How Adam Added 140 Points on the CA Bar Exam (But What Cost Him the Pass?)

Adam took the February 2026 California Bar Exam for the second time.

Starting with an overall score of 1201, Adam closed a 140-point gap between July 2025 and February 2026. That’s a remarkable jump by any measure.

He did this as a foreign-trained lawyer with zero prior knowledge of U.S. law, no commercial bar prep course, and roughly two months of prep.

If you did the math, you’ll have noticed that he didn’t pass this time… His February total score of 1341 was 50 points away from the pass score of 1390.

💬 “Regret to tell you, I failed again. I scored 1341.0200. . . . No matter what, thank you for all your help.

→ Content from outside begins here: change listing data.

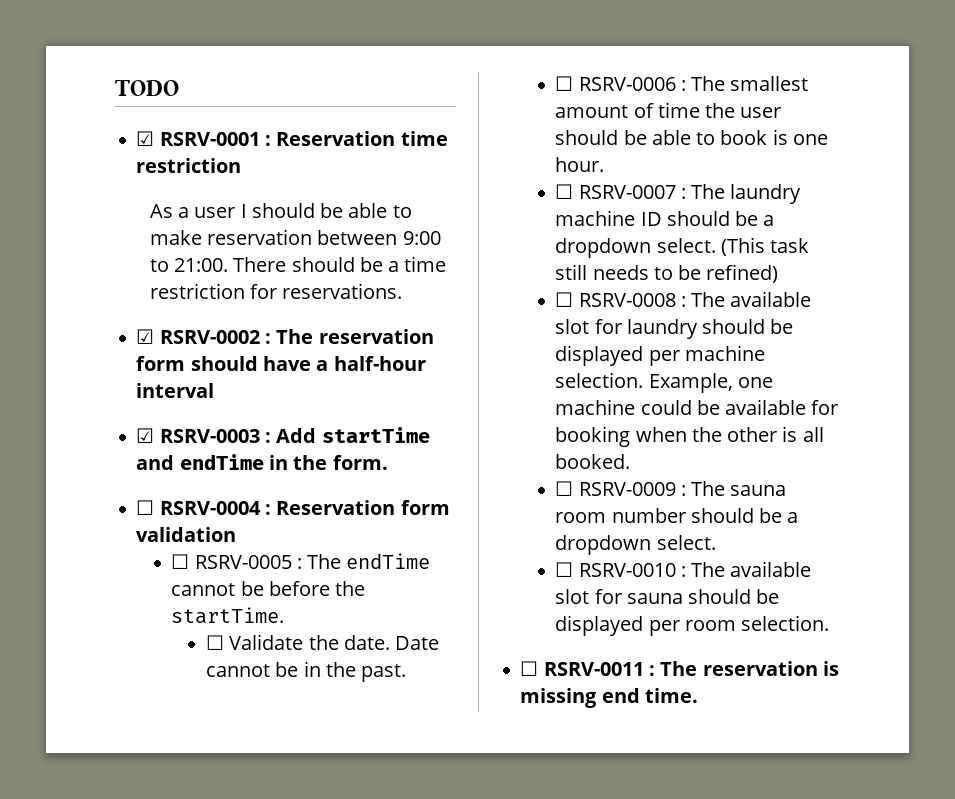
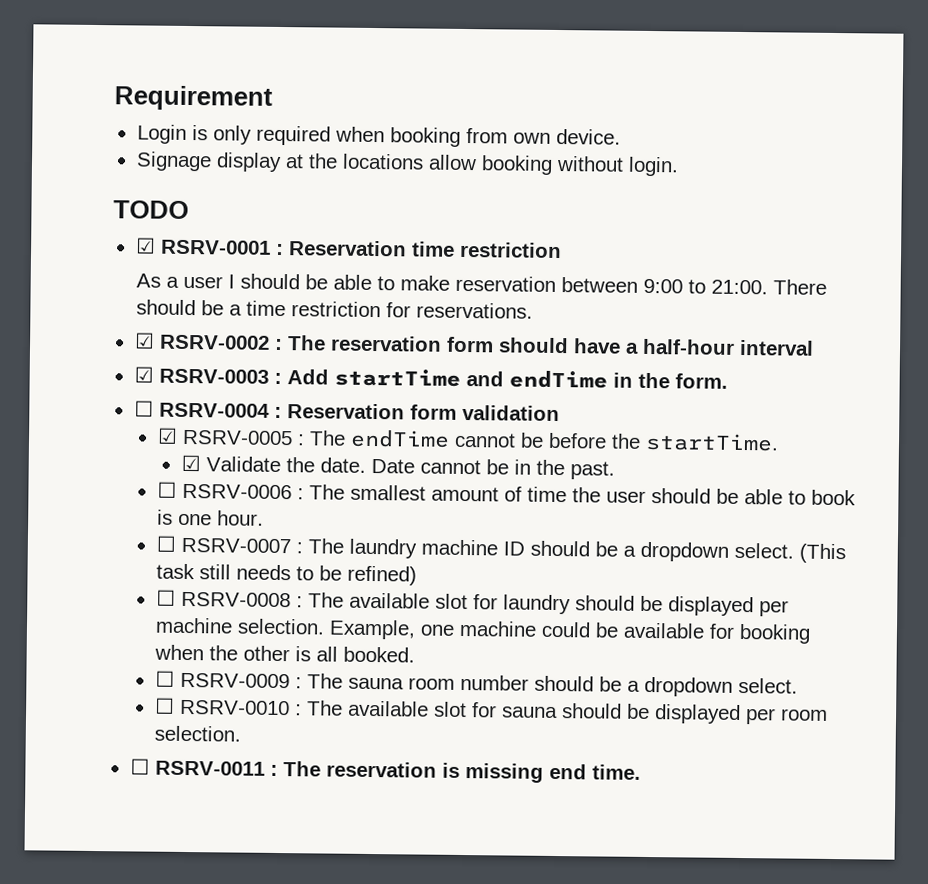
+ Requirement
+ Login is only required when booking from own device.
+ Signage display at the locations allow booking without login.
- ☐ RSRV-0005 : The endTime cannot be before the startTime.
+ ☑ RSRV-0005 : The endTime cannot be before the startTime.
- ☐ Validate the date.
+ ☑ Validate the date.

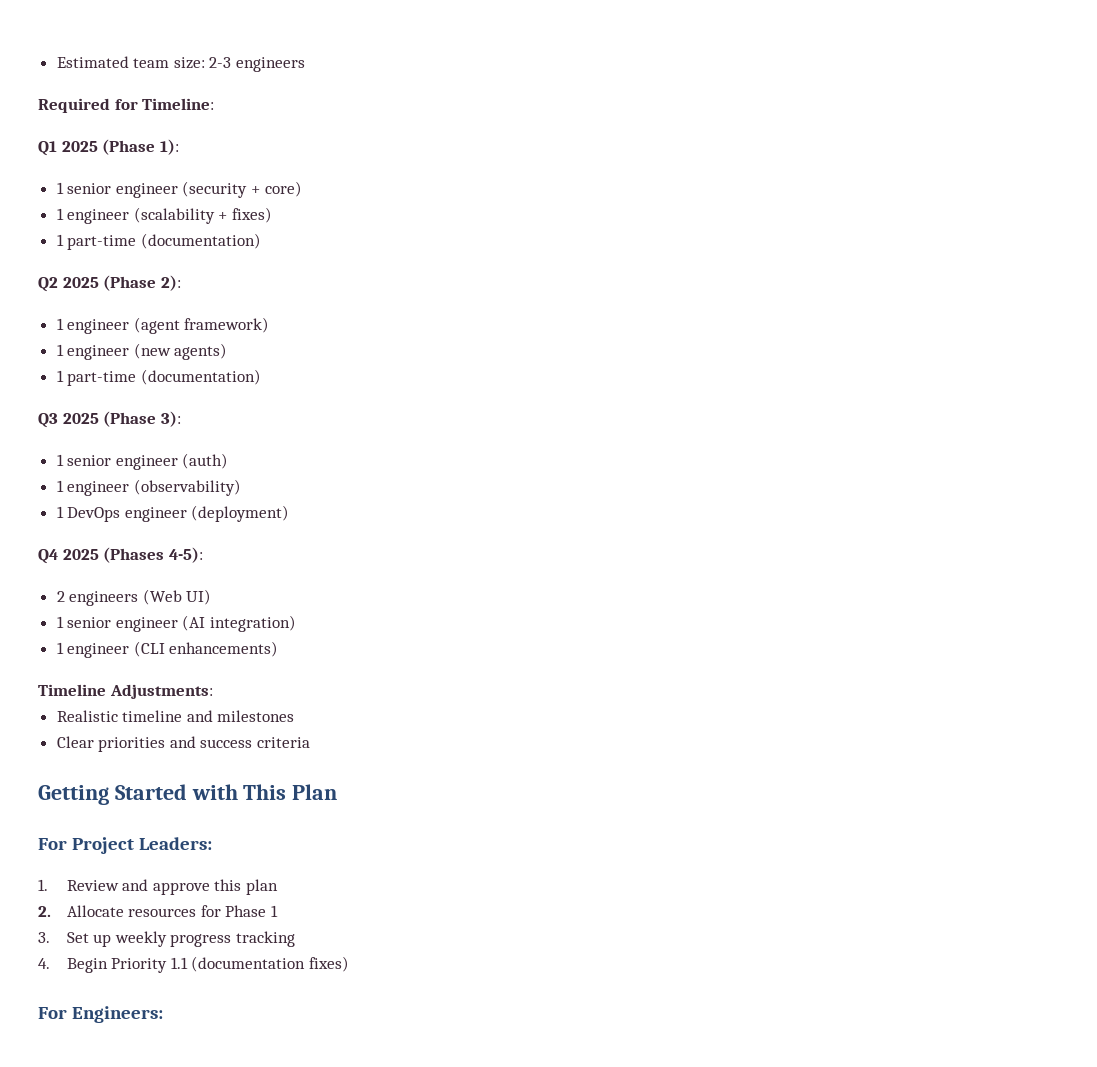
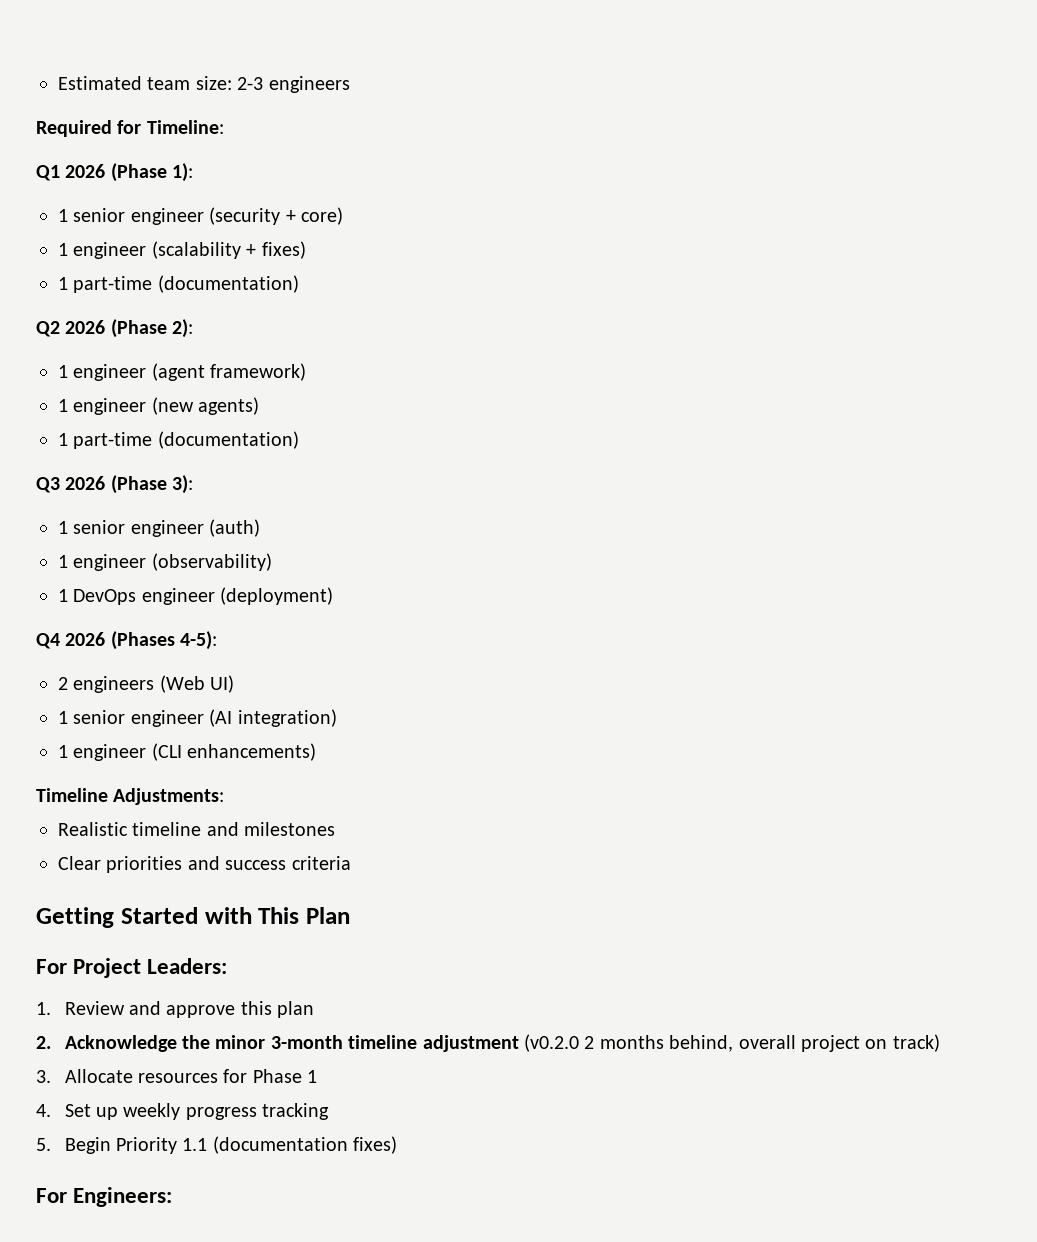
- Q1 2025 (Phase 1):
+ Q1 2026 (Phase 1):
- Q2 2025 (Phase 2):
+ Q2 2026 (Phase 2):
- Q3 2025 (Phase 3):
+ Q3 2026 (Phase 3):
- Q4 2025 (Phases 4-5):
+ Q4 2026 (Phases 4-5):
- 2. Allocate resources for Phase 1
+ 2. Acknowledge the minor 3-month timeline adjustment (v0.2.0 2 months behind, overall project on track)
+ 3. Allocate resources for Phase 1
- 3. Set up weekly progress tracking
+ 4. Set up weekly progress tracking
- 4. Begin Priority 1.1 (documentation fixes)
+ 5. Begin Priority 1.1 (documentation fixes)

This is the 75th installment of Fire-up Friday, but it’s the very first one where I’m featuring a non-passing attempt.

Why?

Defeat is fodder for your next victory. We ought to document both what worked and what didn’t work.

Adam’s story isn’t over yet. This is just part 1. He’s coming back for the rest of his points in July.

In the meantime, we get to find out what worked for his second attempt, and what he could do differently for his third.

There are insights we can glean from Adam’s mistakes and improvements. He has graciously allowed me to share his painful story. And he must have done SOMETHING right to go from 1201 to almost passing.

Passing is easily achievable for Adam from here on. (Hint: A 50-point gap in California is smaller than you think.)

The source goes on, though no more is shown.